Problem: Below are the records; copy each line in which "Docker" can be found.

Available data:
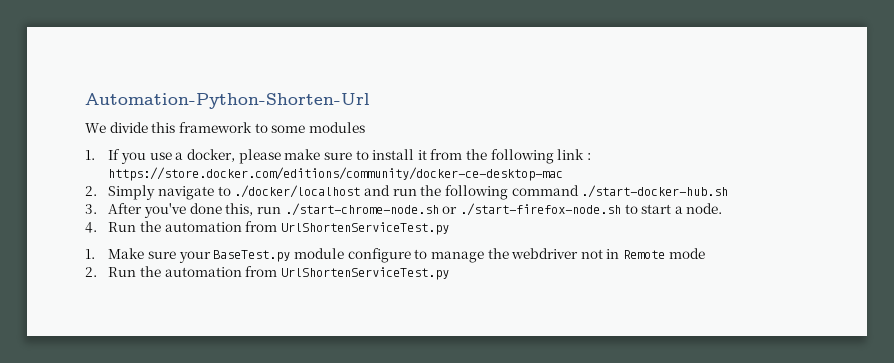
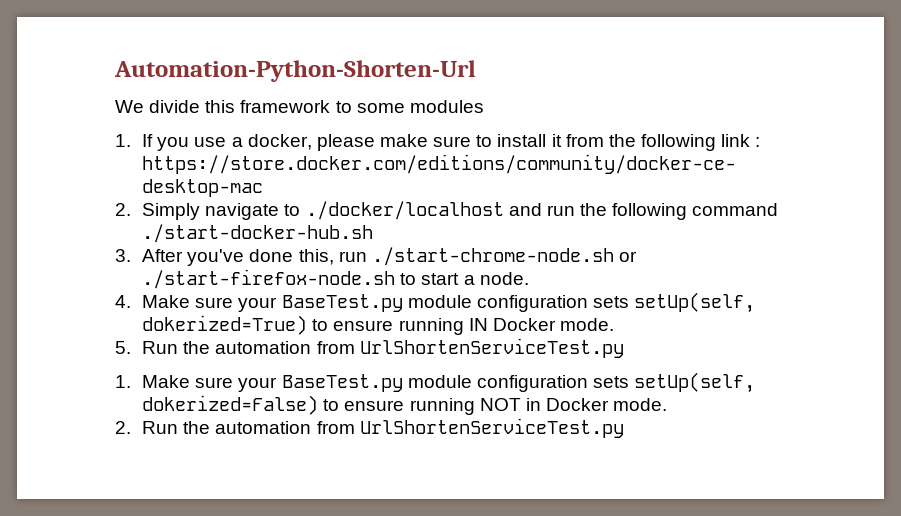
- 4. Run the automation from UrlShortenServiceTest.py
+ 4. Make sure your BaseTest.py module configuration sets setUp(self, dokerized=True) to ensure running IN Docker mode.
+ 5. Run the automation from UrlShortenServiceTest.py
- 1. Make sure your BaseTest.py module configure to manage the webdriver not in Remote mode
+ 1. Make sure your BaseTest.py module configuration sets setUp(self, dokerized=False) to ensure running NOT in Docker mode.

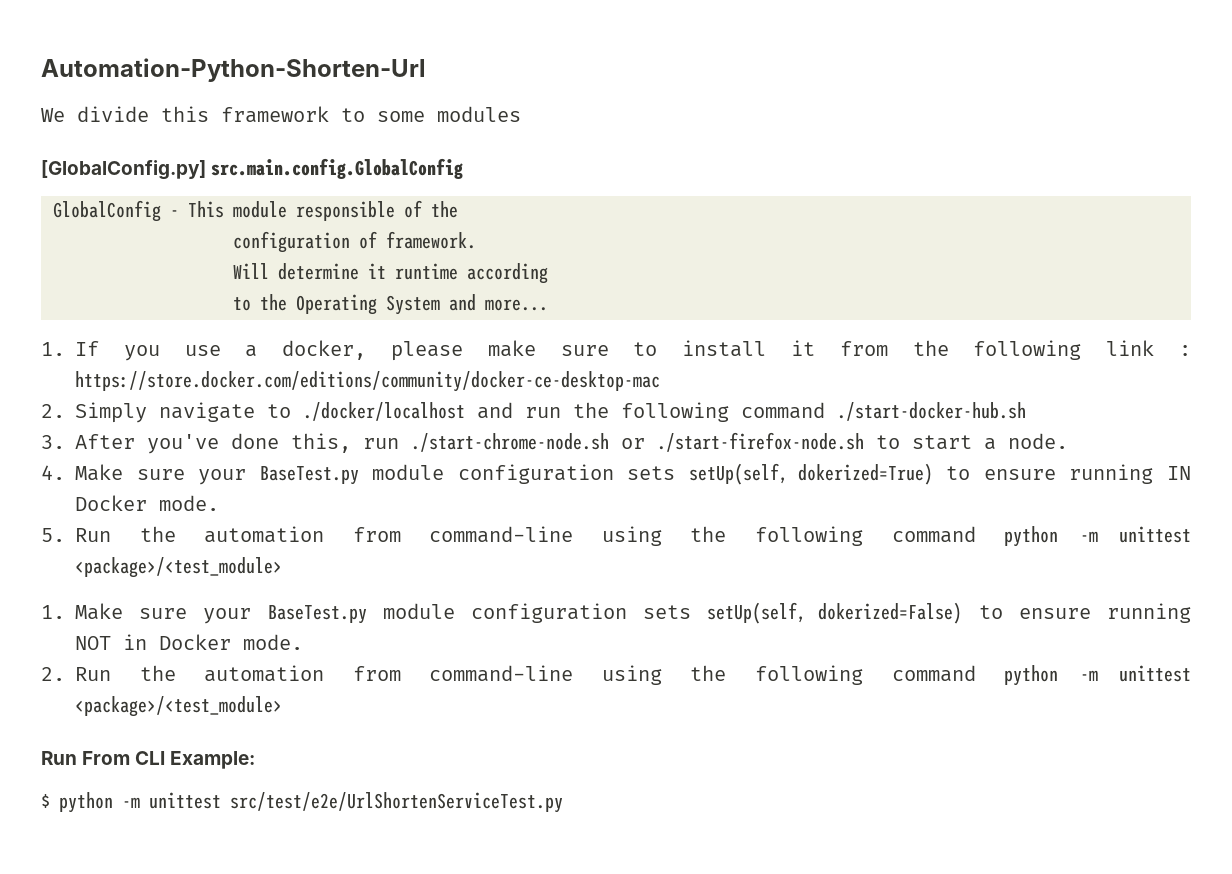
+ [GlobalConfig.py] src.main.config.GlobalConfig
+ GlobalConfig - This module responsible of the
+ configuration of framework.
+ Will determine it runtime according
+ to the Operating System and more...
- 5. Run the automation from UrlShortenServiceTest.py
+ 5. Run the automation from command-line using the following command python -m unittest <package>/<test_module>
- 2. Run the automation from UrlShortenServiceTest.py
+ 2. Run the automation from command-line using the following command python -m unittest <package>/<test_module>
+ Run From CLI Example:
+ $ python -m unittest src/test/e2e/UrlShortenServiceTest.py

Expected answer:
+ 4. Make sure your BaseTest.py module configuration sets setUp(self, dokerized=True) to ensure running IN Docker mode.
+ 1. Make sure your BaseTest.py module configuration sets setUp(self, dokerized=False) to ensure running NOT in Docker mode.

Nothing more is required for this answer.